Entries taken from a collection
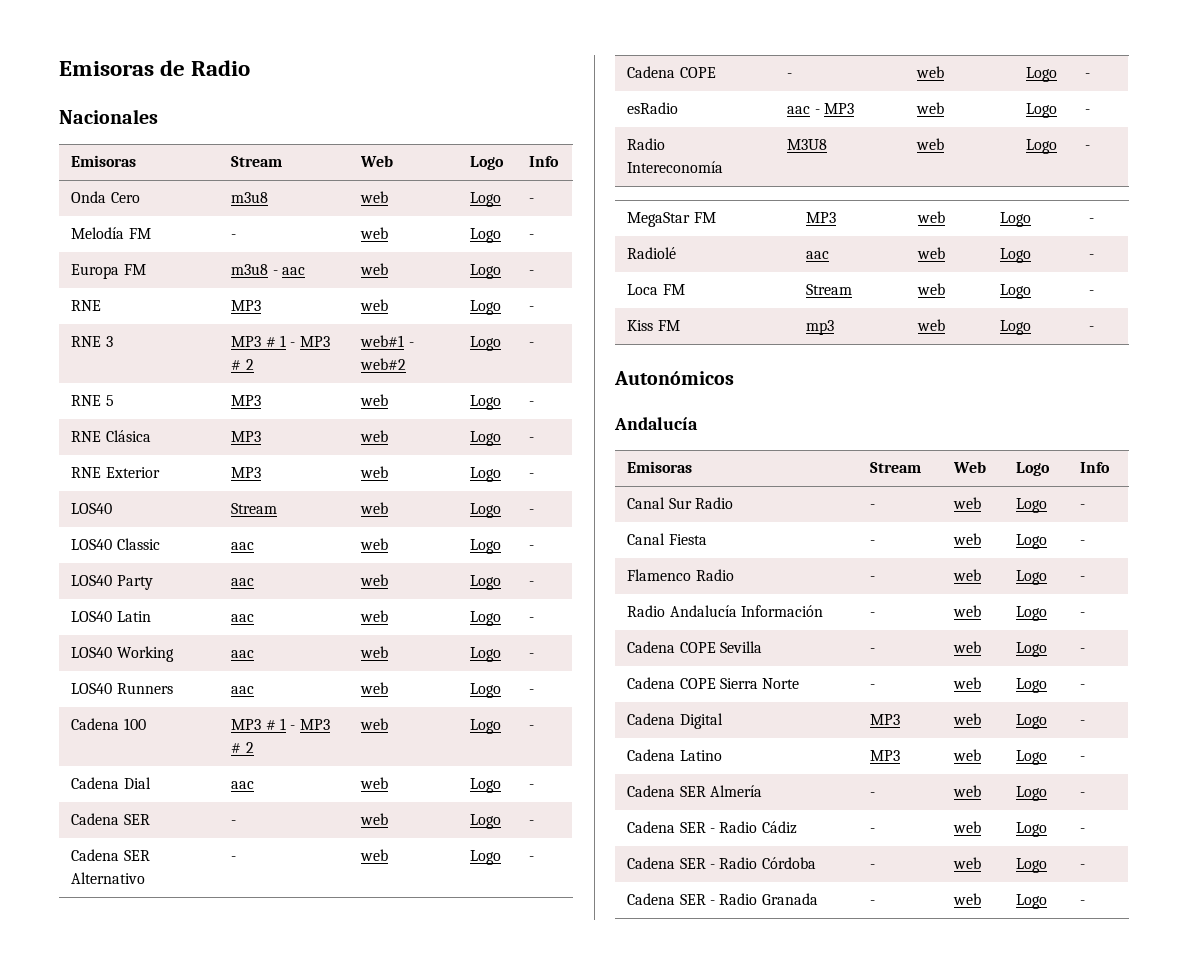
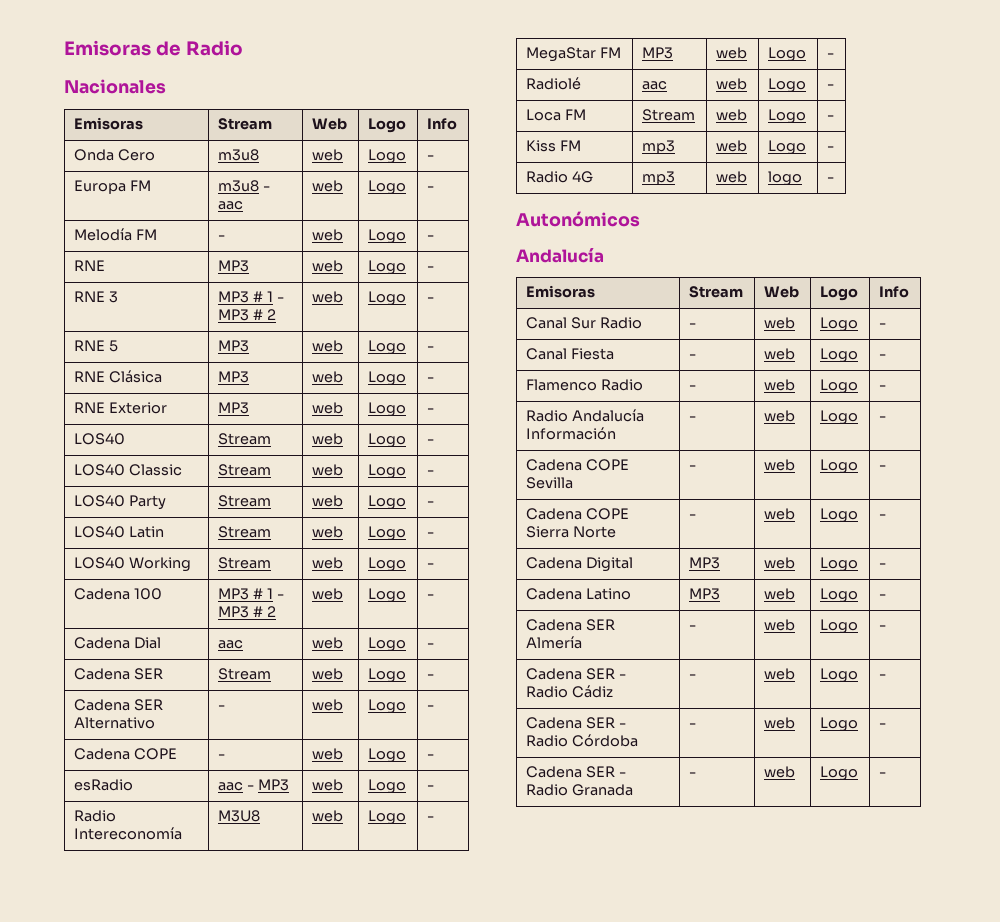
[71,227,151,239] [231,234,237,239] [360,227,389,239] [470,228,502,243] [529,234,535,239] [71,264,146,279] [231,264,305,275] Melodía FM | - | web | Logo | - // Europa FM | m3u8 - aac -> [73,180,151,194] [217,180,270,192] [217,201,243,210] [311,180,343,192] [367,180,406,195] [426,186,434,191] [73,228,157,241] [217,235,225,240] Europa FM | m3u8 - aac | web | Logo | - // Melodía FM | -
[360,335,414,347] [360,358,407,370] web#1 - web#2 -> [311,291,343,303] web
[231,542,255,550] aac -> [217,464,271,476] Stream
[231,578,255,586] aac -> [217,495,271,507] Stream
[231,614,255,622] aac -> [217,526,271,538] Stream
[231,650,255,658] [360,646,389,658] [470,647,502,662] [529,653,535,658] [71,683,173,694] [231,686,255,694] aac | web | Logo | - // LOS40 Runners | aac -> [217,557,271,569] Stream
[231,820,237,825] - -> [217,668,271,680] Stream
(1095, 328) none -> [525,171,593,183] [641,171,675,185] [715,171,747,183] [767,171,802,186] [826,177,834,182] // Radio 4G | mp3 | web | logo | -

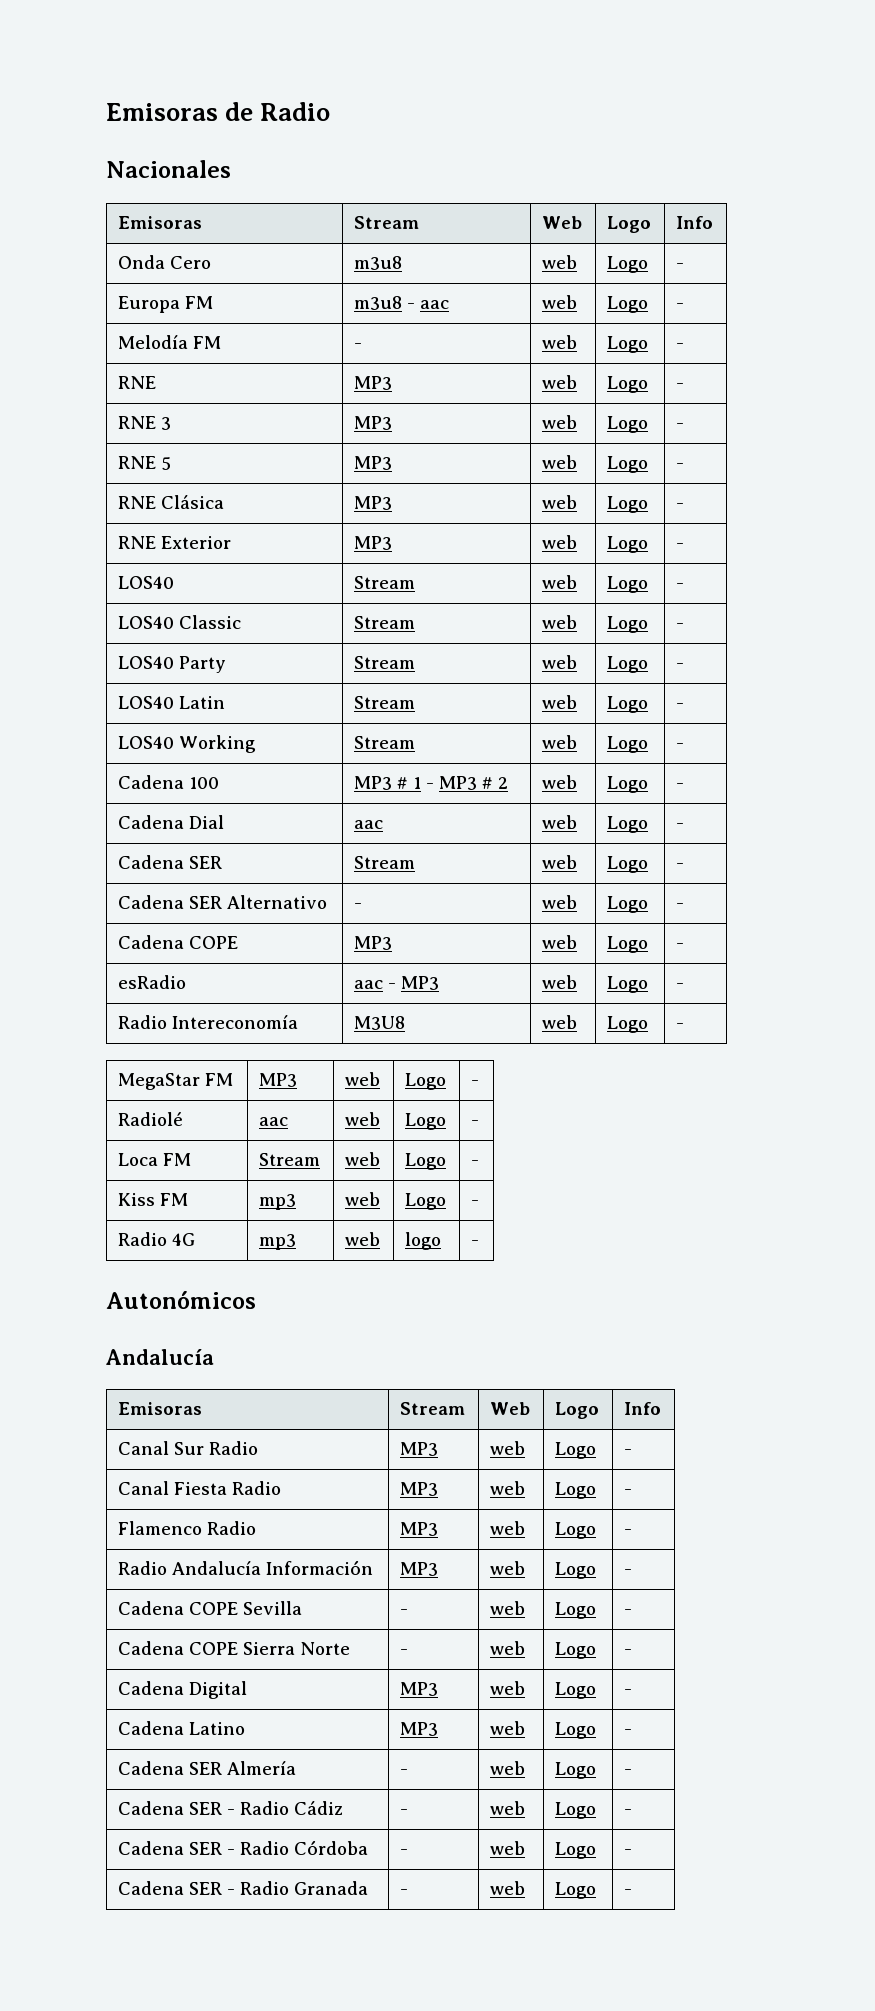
[252,291,284,302] [217,309,276,321] # 1 - MP3 # 2 -> (392, 423) none
[217,754,225,759] - -> [353,936,392,950] MP3
[688,323,696,328] - -> [399,1442,438,1456] MP3
[688,354,696,359] | - -> [231,1481,281,1495] [399,1482,438,1496] Radio | MP3
[688,385,696,390] - -> [399,1522,438,1536] MP3
[688,416,696,421] - -> [399,1562,438,1576] MP3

## [What the exercise asks]
No line before the one with "[688,354,696,359] | - ->" belongs in the answer; copy that line and the rest of the records exactly.

## [Response below]
[688,354,696,359] | - -> [231,1481,281,1495] [399,1482,438,1496] Radio | MP3
[688,385,696,390] - -> [399,1522,438,1536] MP3
[688,416,696,421] - -> [399,1562,438,1576] MP3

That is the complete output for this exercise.